Our study is related to several strands of literature. First, this study aims to contribute to the literature by exploring the effects of political involvement on firms' participation in national strategy. The notion that political involvement over firms' decision making is detrimental to firm performance is widespread in the literature on corporate governance and public choice (Chang & Wong, 2004). Most theoretical arguments rely on the assumption that politicians bargaining with managers to promote firms pursue political and social objectives, and that these are detrimental to the firm performance (Boycko et al., 1996; Shleifer & Robert, 1994; Shleifer & Vishny, 1998). As mentioned by various studies, this negative effect on the firm performance can be seen as an additional political cost (Li, 2000; Qian, 19941996; Xu et al., 2005). Thus, a trade-off occurs between political objective and preservation and/or value creation of companies. Cheng (2022) examines the causal effects of having a CPC branch on the coverage of labor contracts and social insurance among employees in private enterprises and finds positive effects. However, our study focuses on the effect of political involvement specifically by calculating the overlapping ratio between the members of firms' party organizations and firms' management team. Through using the sample of Chinese listed firms, including SOEs and non-SOEs, we explore the effect of political involvement on firms' participation in BRI and estimate the heterogeneity across these two kinds of companies.

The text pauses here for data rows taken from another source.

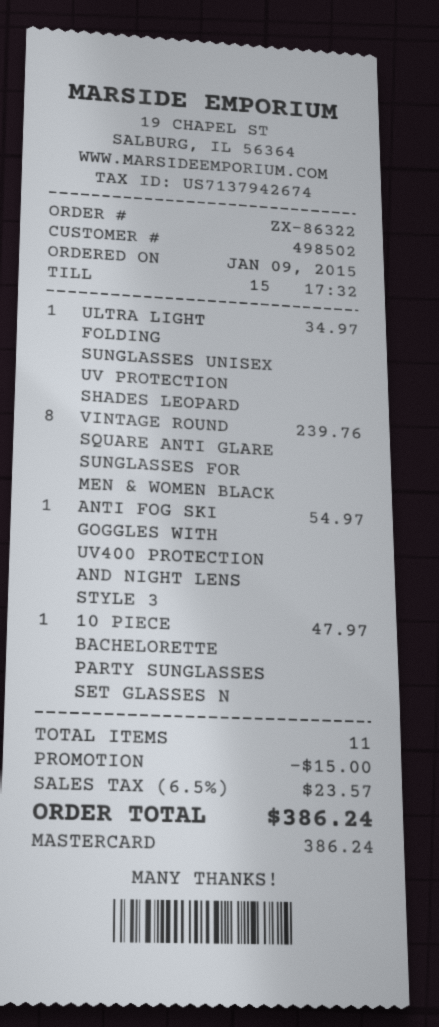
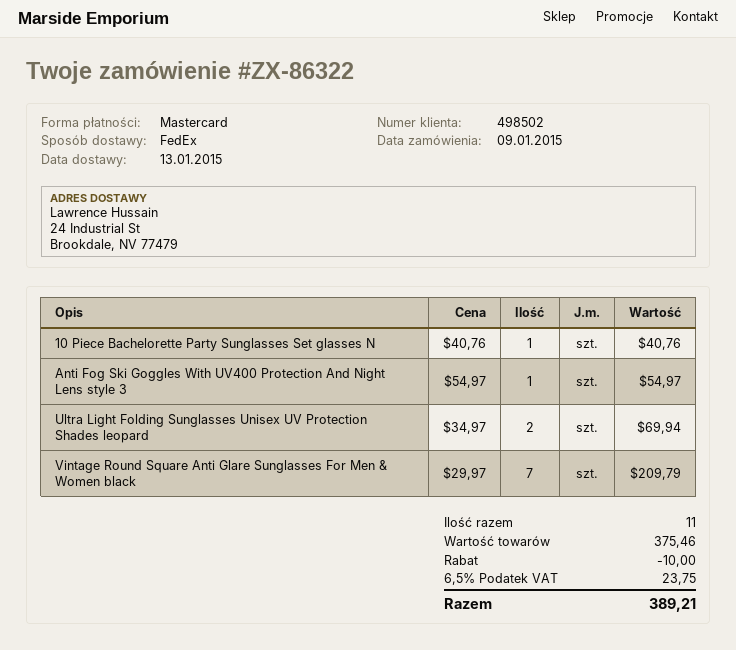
ULTRA LIGHT FOLDING SUNGLASSES UNISEX UV PROTECTION SHADES LEOPARD: 1 for 34.97 -> 2 for 69.94
VINTAGE ROUND SQUARE ANTI GLARE SUNGLASSES FOR MEN & WOMEN BLACK: 8 for 239.76 -> 7 for 209.79
10 PIECE BACHELORETTE PARTY SUNGLASSES SET GLASSES N: 1 for 47.97 -> 1 for 40.76
discount: 15.00 -> 10.00
tax: 6.5% = 23.57 -> 6.5% = 23.75
total: 386.24 -> 389.21

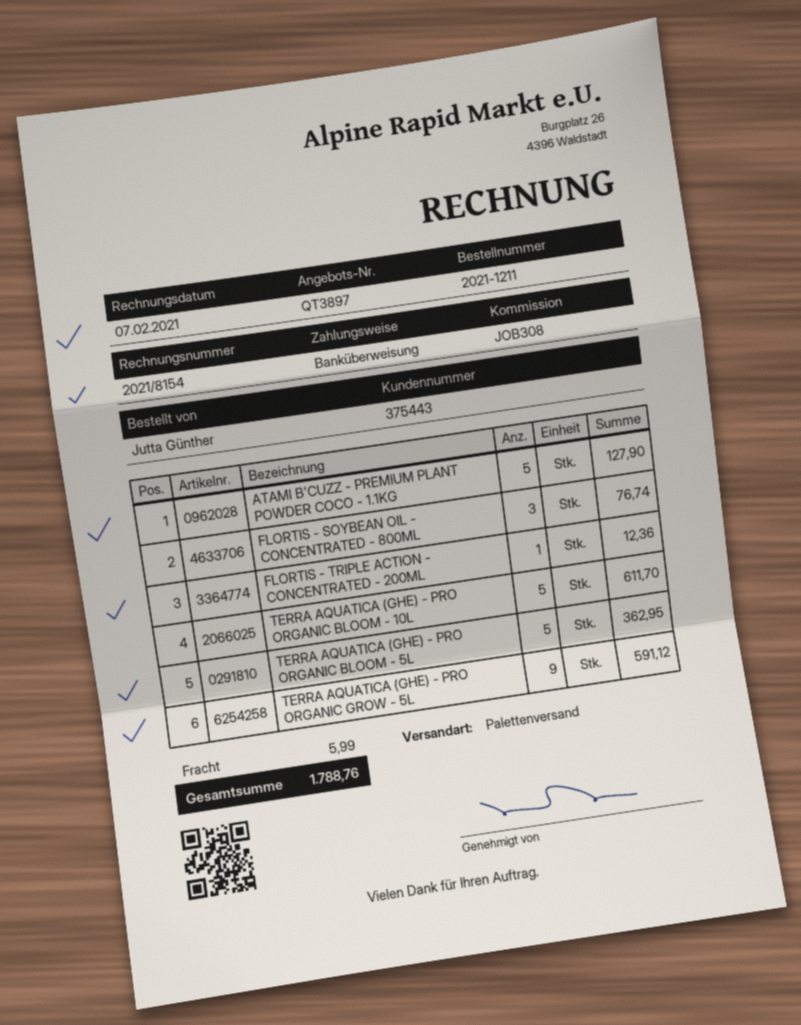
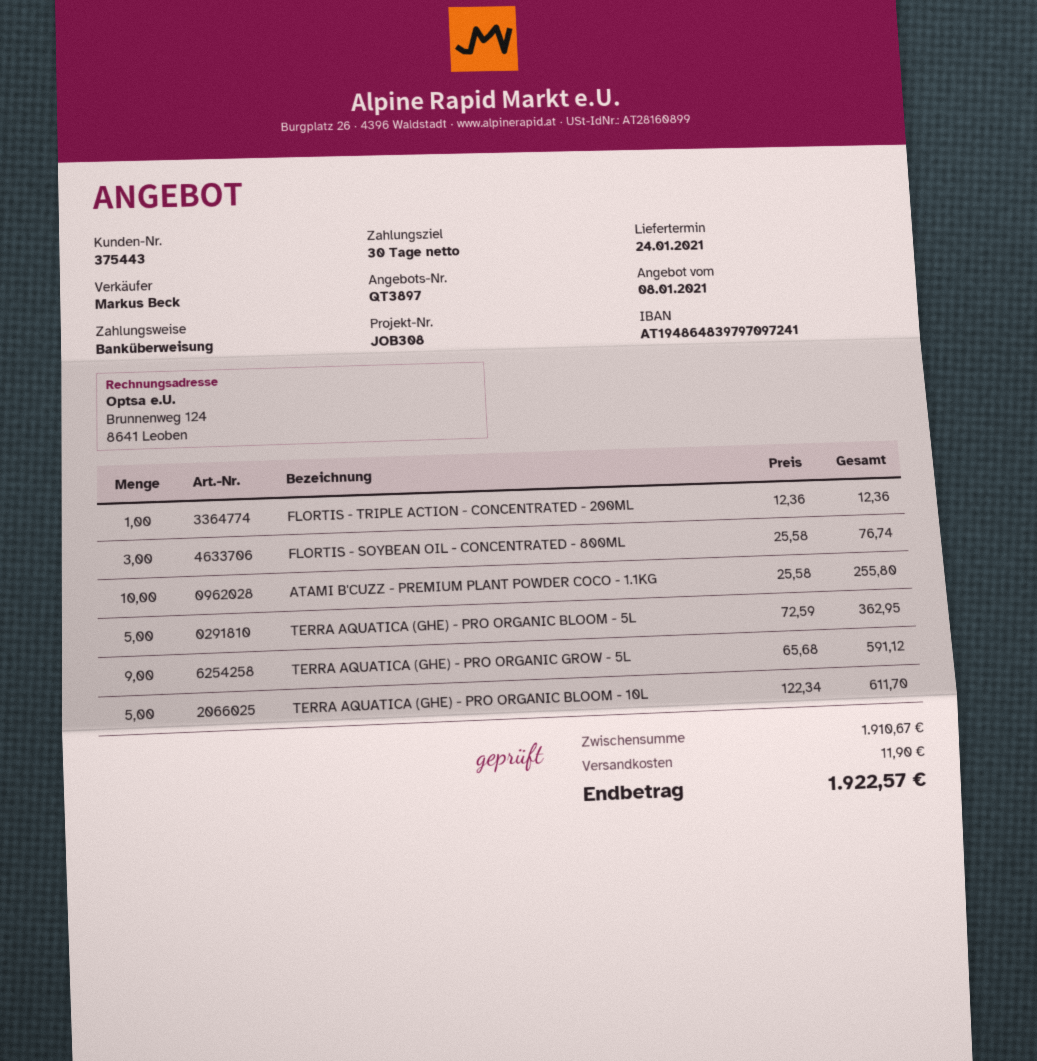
ATAMI B'CUZZ - PREMIUM PLANT POWDER COCO - 1.1KG: 5 for 127.90 -> 10 for 255.80
shipping: 5.99 -> 11.90
total: 1788.76 -> 1922.57

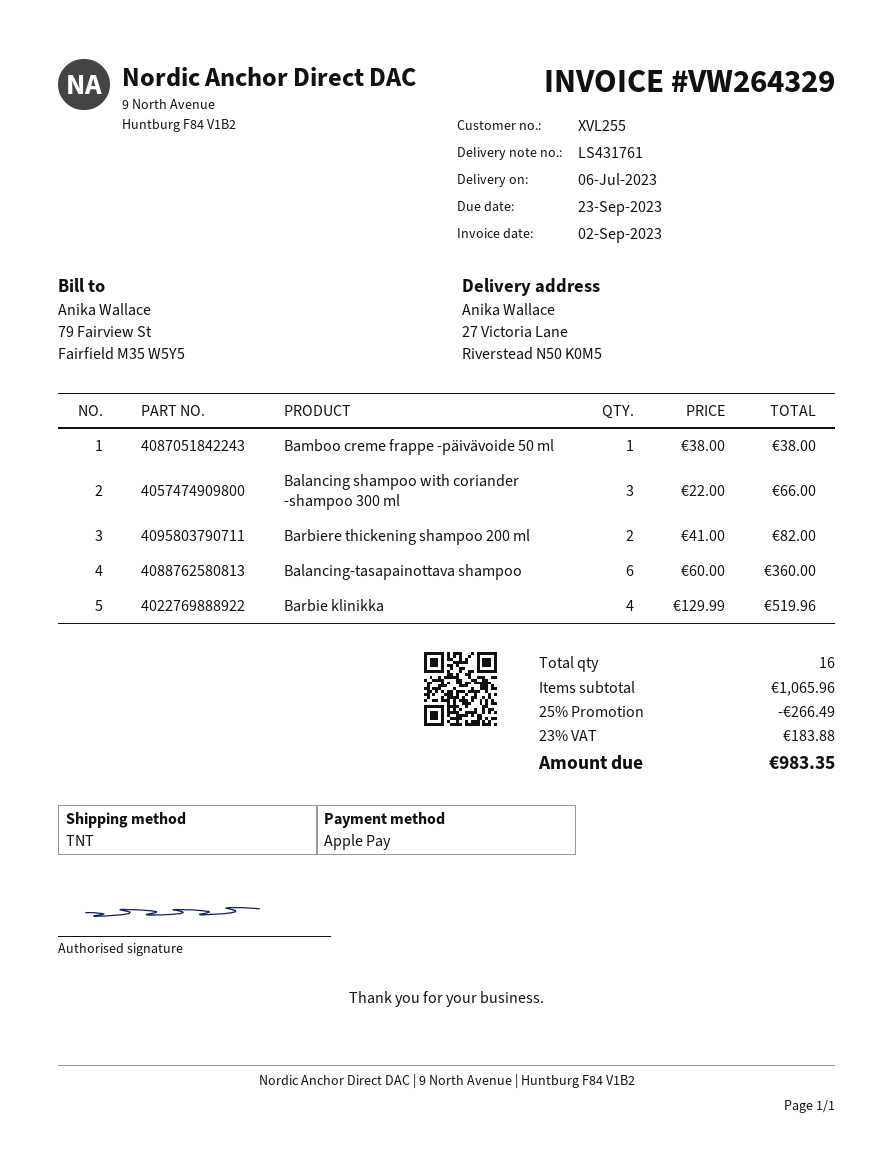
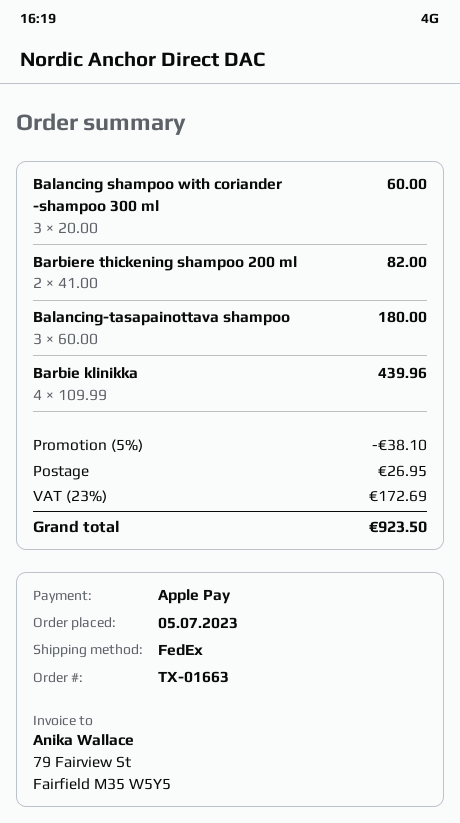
shipping method: TNT -> FedEx
Bamboo creme frappe -päivävoide 50 ml: 1 x 38.00 = 38.00 -> none
Balancing shampoo with coriander -shampoo 300 ml: 3 x 22.00 = 66.00 -> 3 x 20.00 = 60.00
Balancing-tasapainottava shampoo: 6 x 60.00 = 360.00 -> 3 x 60.00 = 180.00
Barbie klinikka: 4 x 129.99 = 519.96 -> 4 x 109.99 = 439.96
discount: 25% = 266.49 -> 5% = 38.10
shipping: none -> 26.95
tax: 23% = 183.88 -> 23% = 172.69
total: 983.35 -> 923.50

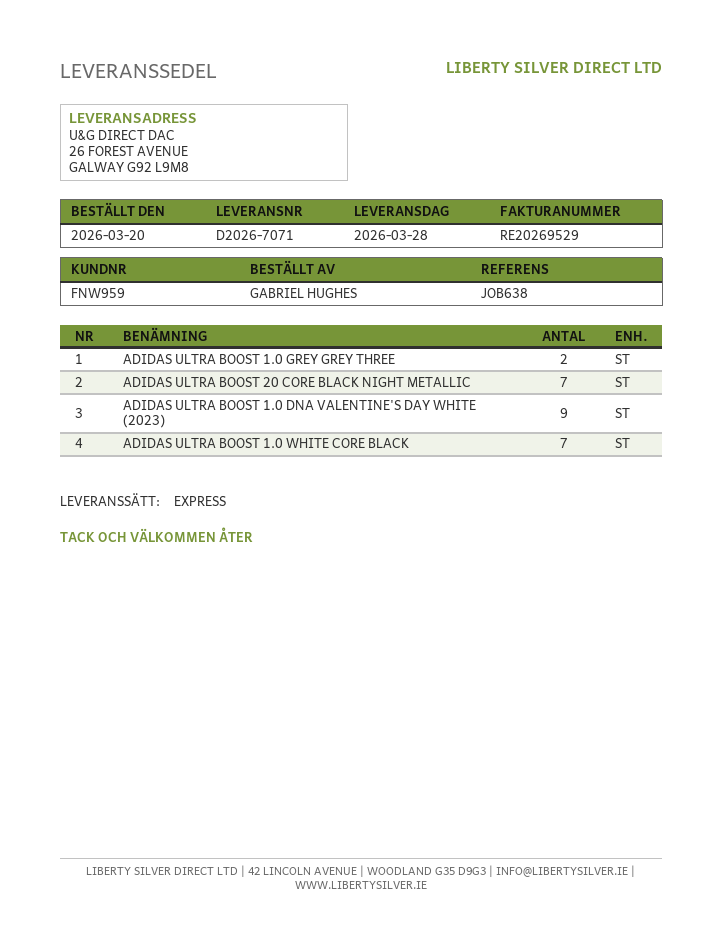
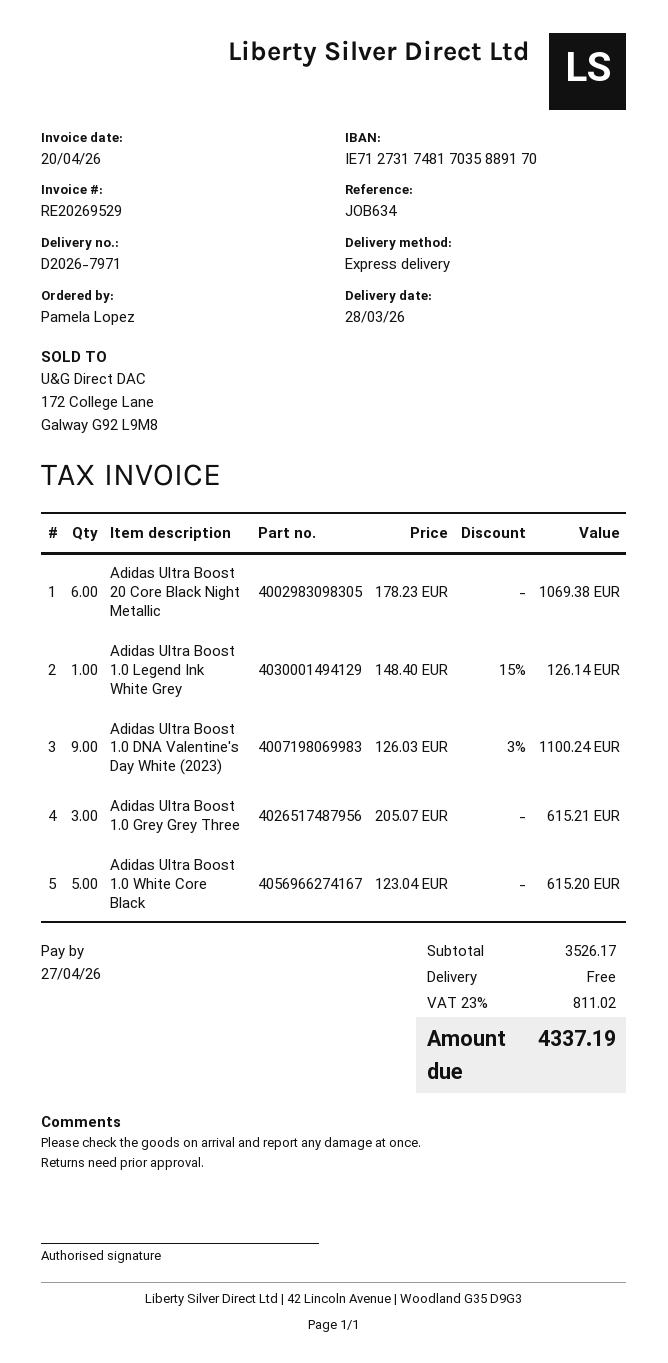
delivery note number: D2026-7071 -> D2026-7971
reference: JOB638 -> JOB634
ordered by: GABRIEL HUGHES -> Pamela Lopez
ADIDAS ULTRA BOOST 1.0 GREY GREY THREE: 2 -> 3
ADIDAS ULTRA BOOST 20 CORE BLACK NIGHT METALLIC: 7 -> 6
ADIDAS ULTRA BOOST 1.0 WHITE CORE BLACK: 7 -> 5
Adidas Ultra Boost 1.0 Legend Ink White Grey: none -> 1

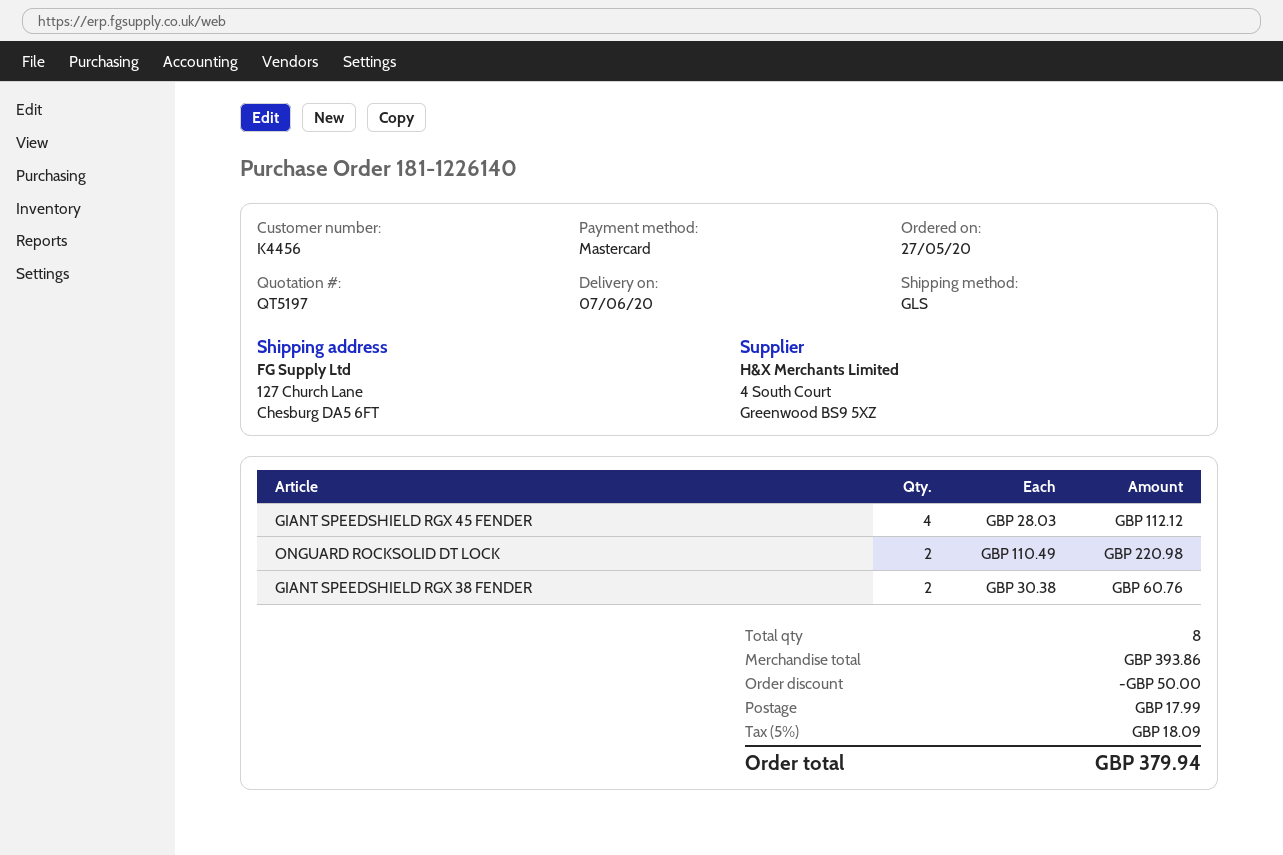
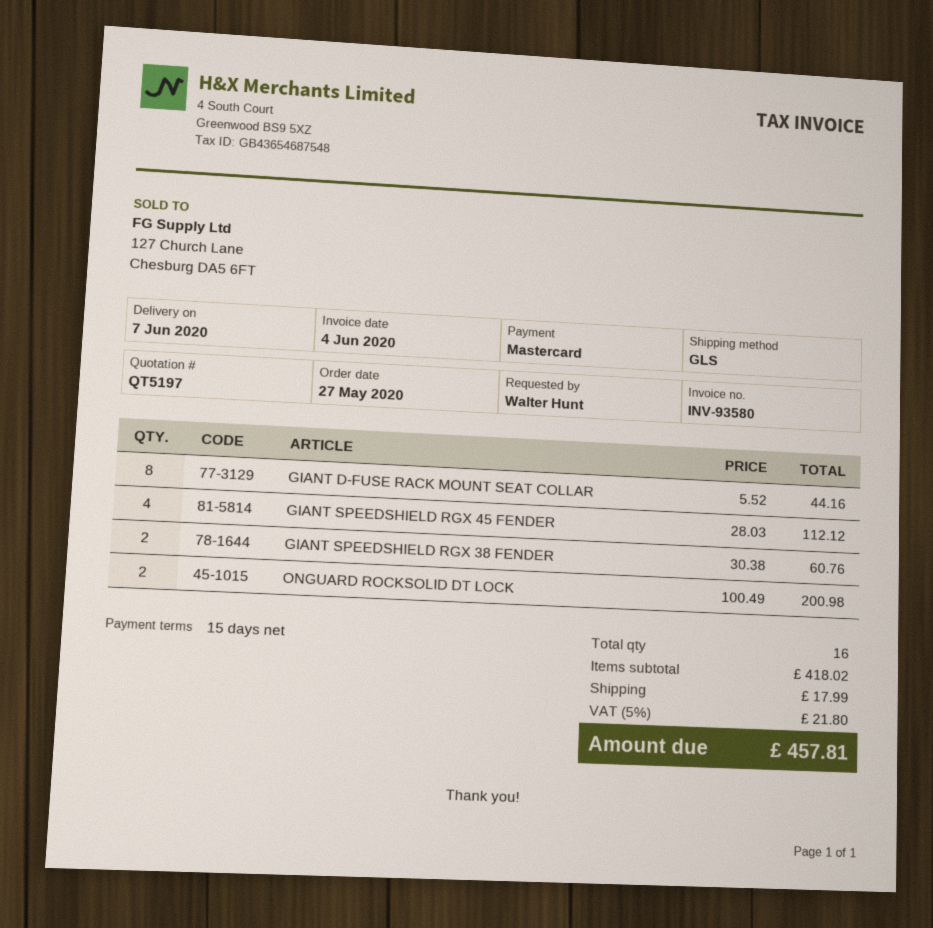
ONGUARD ROCKSOLID DT LOCK: 2 x 110.49 = 220.98 -> 2 x 100.49 = 200.98
GIANT D-FUSE RACK MOUNT SEAT COLLAR: none -> 8 x 5.52 = 44.16
total quantity: 8 -> 16
subtotal: 393.86 -> 418.02
discount: 50.00 -> none
tax: 5% = 18.09 -> 5% = 21.80
total: 379.94 -> 457.81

Second, this study is related to the recently emerged literature on the BRI. The range of activities belonging to the BRI is very wide, including policy coordination, infrastructure, trade and investment and financial and people-to-people exchanges (De Soyres et al., 2019). De Soyres et al. (2019) focus on the consequences of transport infrastructures linked with the BRI and quantify the associated decrease in shipment times and trade costs. On the basis of this measurement of decrease in shipment times, Baniya et al. (2020) further quantify the potential trade effects of the BRI and find that it increases trade flows among participating countries. In term of investments, Du and Zhang (2018) find that the BRI promotes Chinese OFDI, especially M&A, in belt-road countries. They argue that the BRI strategy of massive investment in infrastructure would improve the quality and availability of logistics facilities in belt-road countries, which may boost foreign direct investment (FDI) inflows from China. Lu et al. (2020) find the implementation of the BRI significantly promote the growth of Chinese firms' greenfield investment, and the positive effect can be realized and explained through “five connectivities.” They explain the effects of BRI from the perspective of infrastructure or the five aspects of the initiative, which give high-level external support for economic activity. We contribute to these studies by examining the effect of political involvement, as a corporate governance factor, on firms' investment in belt-road countries.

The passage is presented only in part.